It’s 2022. Dr Chimwemwe Maluwa Yairo receives unsettling news one morning. A mother has died after delivering a baby during the night. The baby is alive and healthy, but the mother, cold and unresponsive. What happened?
This was a mother hoping to come out of the theatre and raise her baby. There is a husband somewhere in the hospital, probably pacing the facility’s corridors, the idea of fatherhood warming his heart. He is eager to receive his family and welcome a new chapter. Now what?

Chimwemwe Maluwa Yairo is a medical doctor and a member of the management team at a district hospital in Machinga, Malawi.
You see, a job is what you are paid to do. And for some, that’s where the passion for their work ends. Do just enough to earn a living, and then that’s it, show up again tomorrow and iterate.

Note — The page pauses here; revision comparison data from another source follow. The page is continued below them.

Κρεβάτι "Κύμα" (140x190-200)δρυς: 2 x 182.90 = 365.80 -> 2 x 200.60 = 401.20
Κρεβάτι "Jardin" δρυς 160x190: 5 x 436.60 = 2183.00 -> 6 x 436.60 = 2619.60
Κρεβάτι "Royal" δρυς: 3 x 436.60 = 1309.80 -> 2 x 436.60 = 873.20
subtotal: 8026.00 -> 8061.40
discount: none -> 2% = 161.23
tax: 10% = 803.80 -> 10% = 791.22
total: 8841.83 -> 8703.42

That isn’t the case for Dr Chimwemwe Yairo, though. For her, medicine is more than a job; it’s a calling. A sworn duty to humanity. The pay is just the icing on the cake, because when you become exceptional at your calling, money follows.
She desires to see her patients make a full recovery and go back to their families and lives. She leaves no room for implausible excuses when it comes to the delivery of healthcare services. She passionately defends the line of healthcare and motivates her colleagues to do the same.

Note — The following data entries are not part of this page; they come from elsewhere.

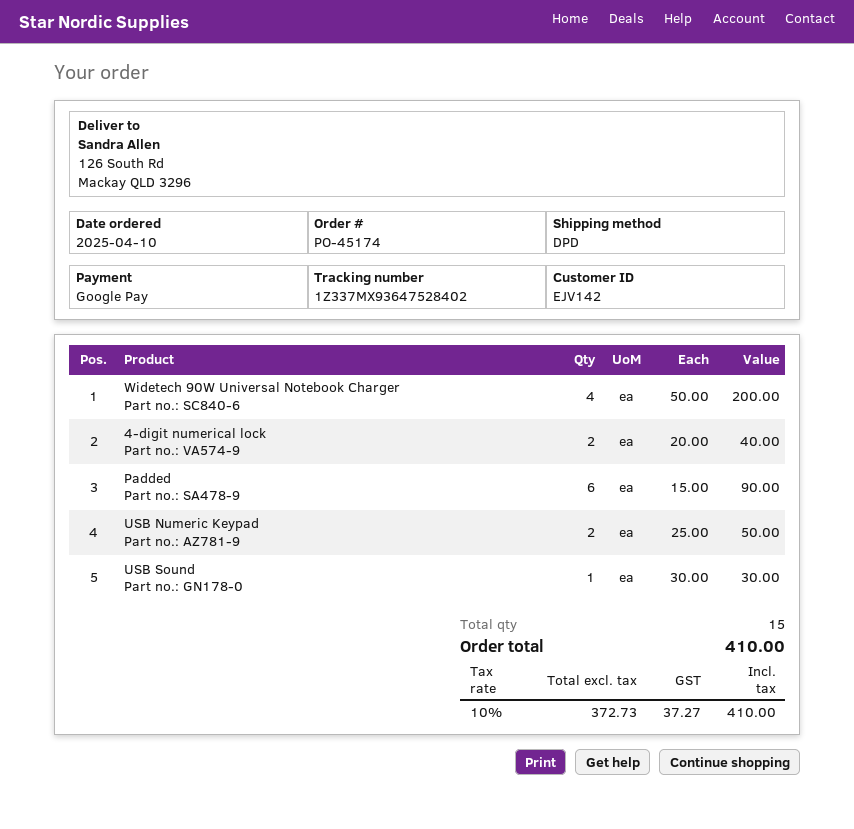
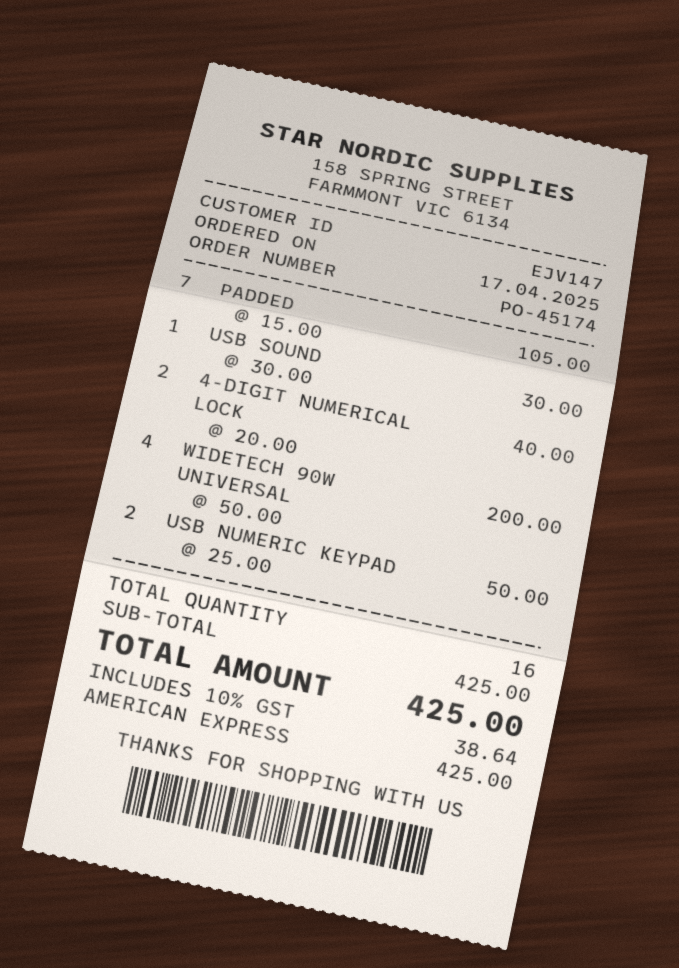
order date: 2025-04-10 -> 2025-04-17
customer number: EJV142 -> EJV147
payment method: Google Pay -> American Express
Padded: 6 x 15.00 = 90.00 -> 7 x 15.00 = 105.00
total quantity: 15 -> 16
tax: 10% = 37.27 -> 10% = 38.64
total: 410.00 -> 425.00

So, when she receives the news of a maternal death in her hospital, her heart bleeds.
A mother endured labour pangs with the hope of soon holding her baby, but unfortunately, during a C-Section procedure, some complications arose. The mother delivered a healthy baby, but was herself left in need of critical care after the complications.
The team from the theatre left the mother in the recovery area after making a call to the postnatal ward for the nurses to come for her.

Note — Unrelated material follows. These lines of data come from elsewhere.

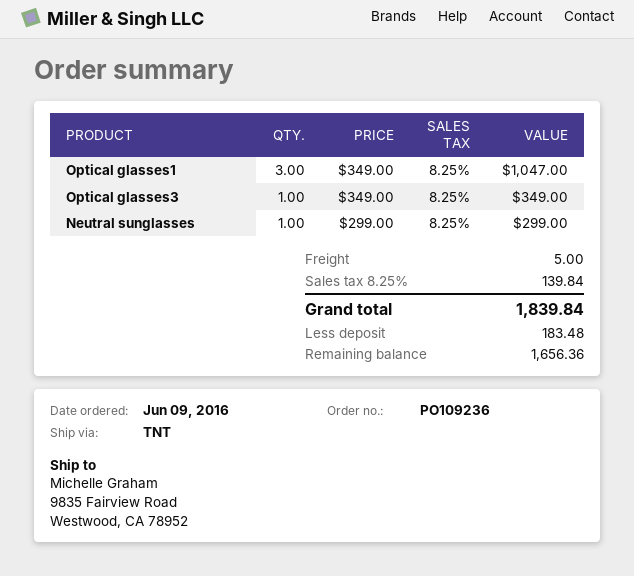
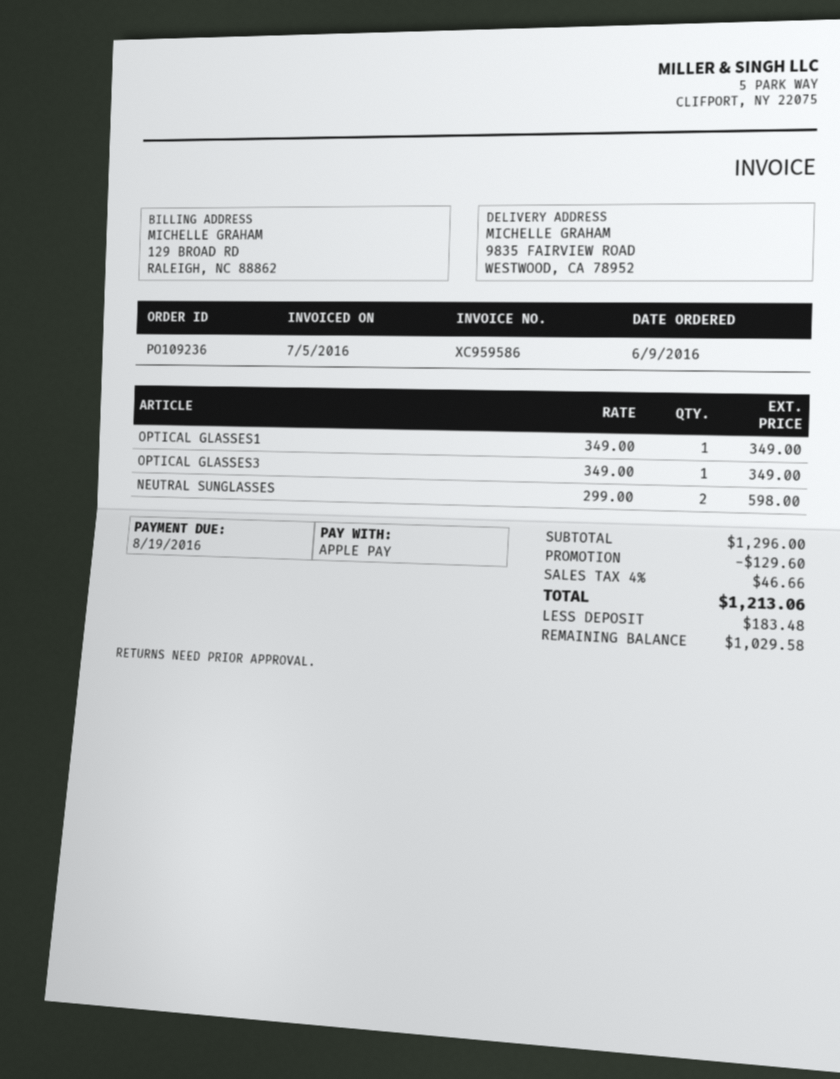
Optical glasses1: 3 x 349.00 = 1047.00 -> 1 x 349.00 = 349.00
Neutral sunglasses: 1 x 299.00 = 299.00 -> 2 x 299.00 = 598.00
discount: none -> 129.60
shipping: 5.00 -> none
tax: 8.25% = 139.84 -> 4% = 46.66
total: 1839.84 -> 1213.06
balance: 1656.36 -> 1029.58

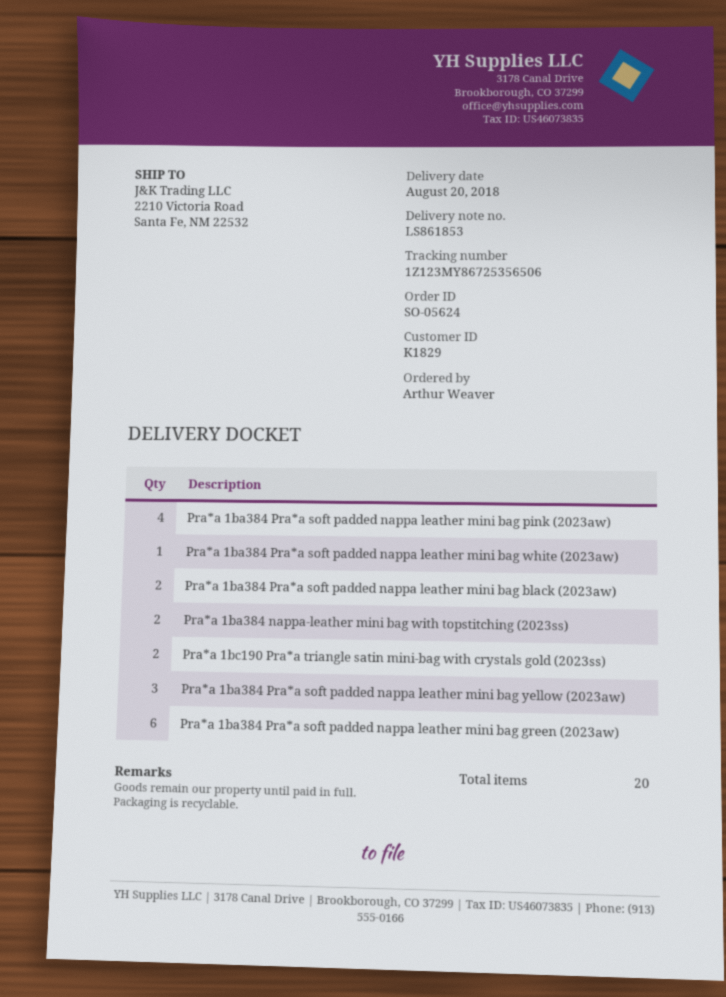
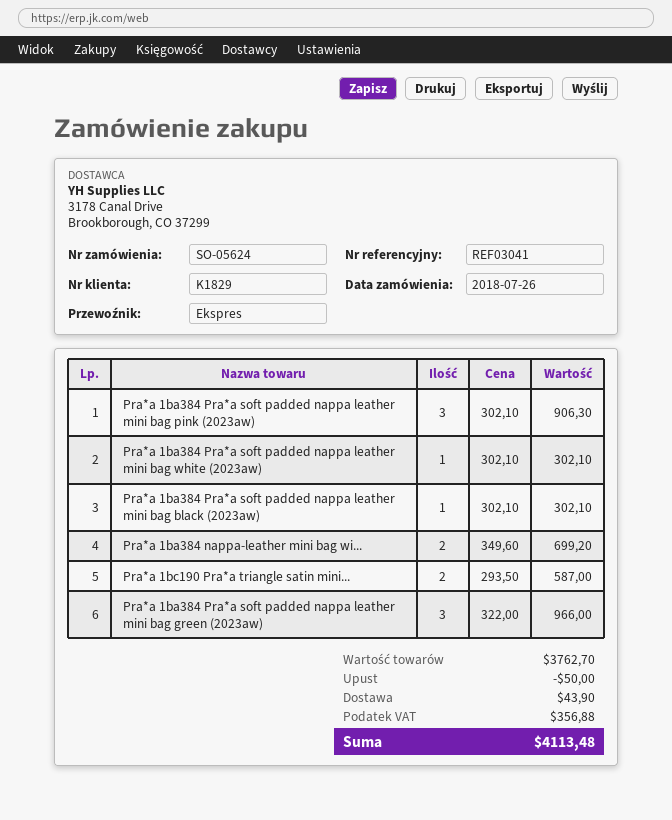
Pra*a 1ba384 Pra*a soft padded nappa leather mini bag pink (2023aw): 4 -> 3
Pra*a 1ba384 Pra*a soft padded nappa leather mini bag black (2023aw): 2 -> 1
Pra*a 1ba384 Pra*a soft padded nappa leather mini bag yellow (2023aw): 3 -> none
Pra*a 1ba384 Pra*a soft padded nappa leather mini bag green (2023aw): 6 -> 3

By the time the nurses arrived, there was a horrid twist to this tale. Instead of wheeling her to the postnatal ward, they wheeled her to the morgue.
As Dr Chimwemwe broods over this unfortunate incident, it troubles her. The main question on her mind becomes, was this incident avoidable? Could the life have been saved? What really happened?
***
Three years later, Dr Chimwemwe recalled and narrated the incident. Her voice came out powered by an unmistakable passion for medicine and service to humanity.
“Most of the time when such cases of deaths or poor healthcare services occur, do you know what is blamed?” Dr Chimwemwe asked me over a phone call we had in November 2025. I’d called on a Wednesday night from Nairobi, and she was receiving the call in Malawi.
“Tell me.”

“People blame a lack of resources and equipped facilities, or a lack of up-to-par education. But I ask myself, is that always the case?”
“Was that the case in your hospital when that maternal death happened? Or was there something else lurking in the shadows of these ‘excuses’ people find fit to stamp on such unfortunate occurrences?”
With this question, Dr Chimwemwe launched into an explanation. She told me about something she discovered, which charted a new path for her in search of a solution. A project concept she cooked on her brainpan, executed in her hospital, and is working to expand so that the impact spreads ripples of better healthcare throughout hospitals in Malawi, and then Africa.
***
Here’s what really happened in her hospital on that undesirable day when a newborn lost their mother, a husband his wife, and a mother her life.
The team at the theatre did not communicate with the postnatal ward team about the complications the mother had developed. They also didn’t watch over the patient until the nurses arrived.
Dr Chimwemwe understood that it wasn’t an issue of a lack of equipment or qualified personnel. No. It was an issue of low morale and a lack of proper teamwork. But why?
“Most doctors were dissatisfied with the system and how they were never involved in the decision-making process,” she explained. “This became a breeding ground for things like tardiness to work, and lower commitment to discharging duties. For example, the team at the theatre ought to have waited with the patient until the nurses arrived. They never did, however, and the excuses for such behaviours are always pegged on issues like ‘It’s lunch/supper time, and the hospital doesn’t provide our lunch, so we can’t wait’. They also ought to have communicated the complications with the postnatal team before handing over the patient.”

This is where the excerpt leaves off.